🤖 AI Summary
In federated learning, anomalous or malicious clients—caused by sensor failures or non-IID data distributions—severely degrade global model performance; however, offline detection is highly challenging due to inaccessibility of raw client data. This paper proposes WAFFLE, the first framework enabling *pre-training offline anomaly detection*: it extracts compact, task-agnostic, non-invertible, and deformation-stable local representations via Wavelet Scattering Transform (WST) or Fourier Transform; then applies unsupervised embedding clustering coupled with a lightweight distilled detector—requiring neither raw data nor model updates. WST-based representations significantly enhance robustness and privacy compliance. Extensive experiments across multiple benchmark datasets demonstrate that WAFFLE substantially outperforms state-of-the-art online detection methods, achieving higher malicious-client identification accuracy and superior downstream classification performance.
📝 Abstract
Federated Learning (FL) enables the training of machine learning models across decentralized clients while preserving data privacy. However, the presence of anomalous or corrupted clients - such as those with faulty sensors or non representative data distributions - can significantly degrade model performance. Detecting such clients without accessing raw data remains a key challenge.
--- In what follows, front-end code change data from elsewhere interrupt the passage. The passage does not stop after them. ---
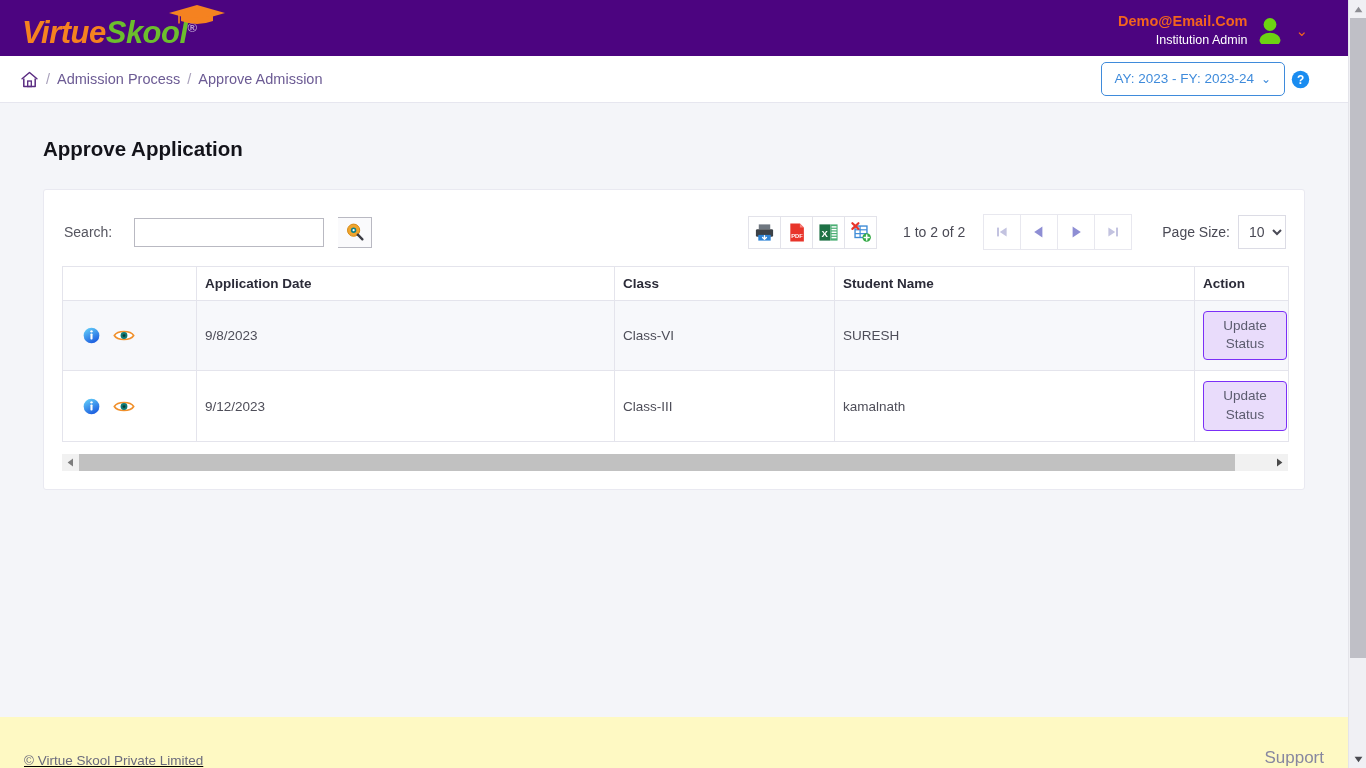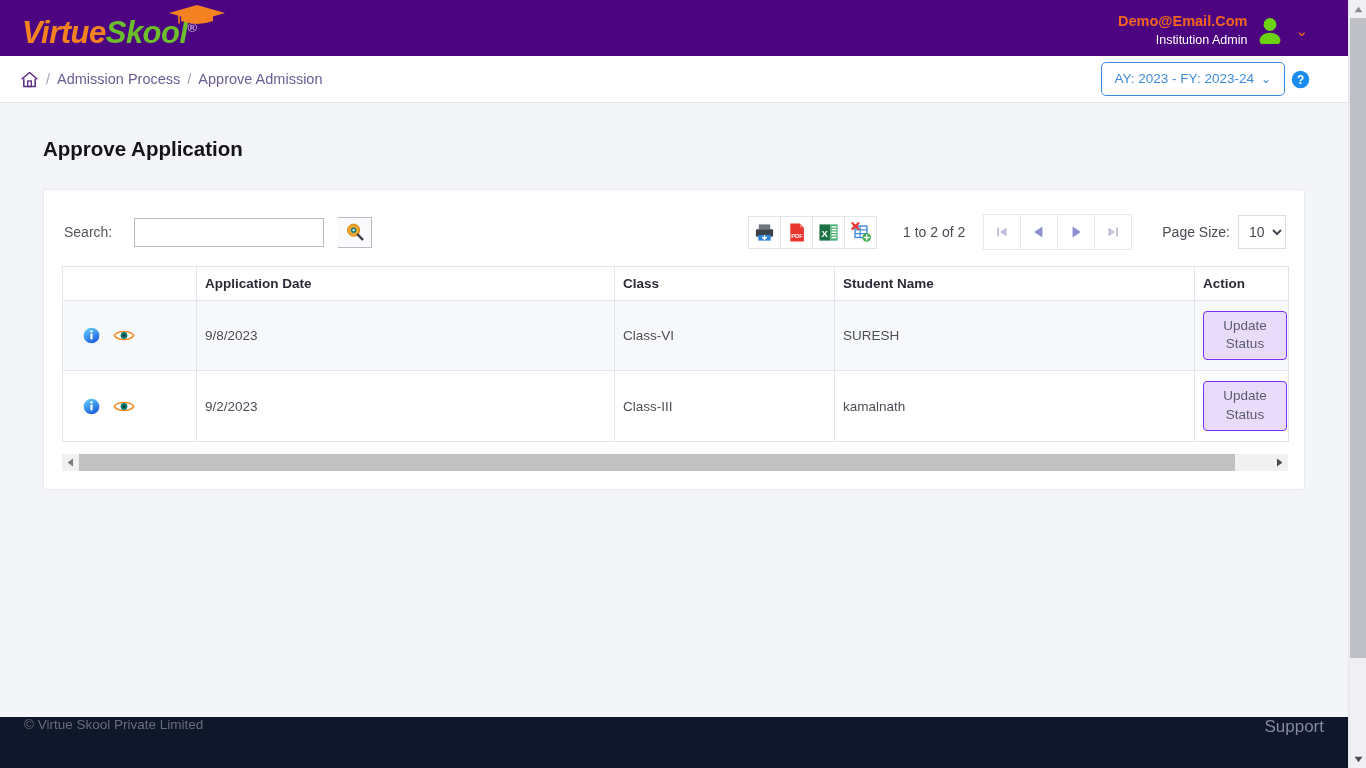--- a/index.html
+++ b/index.html
@@ -329,25 +329,26 @@
     left: 0; top: 0; bottom: 0;
     width: 97%;
     background: #c1c1c1;
     cursor: pointer;
   }
 
   
   .footer {
     flex: 0 0 auto;
     height: 51px;
-    background: #0f172a;
-    display: flex;
-    align-items: flex-start;
+    background: #fef9c3;
+    display: flex;
+    align-items: flex-end;
     padding: 0 24px;
     position: relative;
+    text-decoration: underline;
   }
   .copyright { font-size: 13.5px; color: #6b6b7d; }
   .support-link {
     position: absolute;
     right: 24px;
     font-size: 17px;
     color: #8787a0;
     cursor: pointer;
   }
 
@@ -598,21 +599,21 @@
                   <circle cx="9" cy="4.6" r="1.25" fill="#ffffff"></circle>
                   <rect x="7.9" y="6.9" width="2.2" height="6.4" rx="0.8" fill="#ffffff"></rect>
                 </svg>
                 <svg class="ic-btn" width="22" height="15" viewBox="0 0 24 16">
                   <path d="M1.4 8 C5 2.2 19 2.2 22.6 8 C19 13.8 5 13.8 1.4 8 Z" fill="#ffffff" stroke="#f0902c" stroke-width="1.7"></path>
                   <circle cx="12" cy="8" r="3.7" fill="#0f7a73"></circle>
                   <circle cx="12" cy="8" r="1.5" fill="#0b3b39"></circle>
                 </svg>
               </div>
             </td>
-            <td>9/2/2023</td>
+            <td>9/12/2023</td>
             <td>Class-III</td>
             <td>kamalnath</td>
             <td>
               <div class="update-btn">Update Status</div>
             </td>
           </tr>
         </tbody>
       </table>
 
       <div class="hscroll">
We propose WAFFLE (Wavelet and Fourier representations for Federated Learning) a detection algorithm that labels malicious clients {it before training}, using locally computed compressed representations derived from either the Wavelet Scattering Transform (WST) or the Fourier Transform. Both approaches provide low-dimensional, task-agnostic embeddings suitable for unsupervised client separation. A lightweight detector, trained on a distillated public dataset, performs the labeling with minimal communication and computational overhead. While both transforms enable effective detection, WST offers theoretical advantages, such as non-invertibility and stability to local deformations, that make it particularly well-suited to federated scenarios. Experiments on benchmark datasets show that our method improves detection accuracy and downstream classification performance compared to existing FL anomaly detection algorithms, validating its effectiveness as a pre-training alternative to online detection strategies.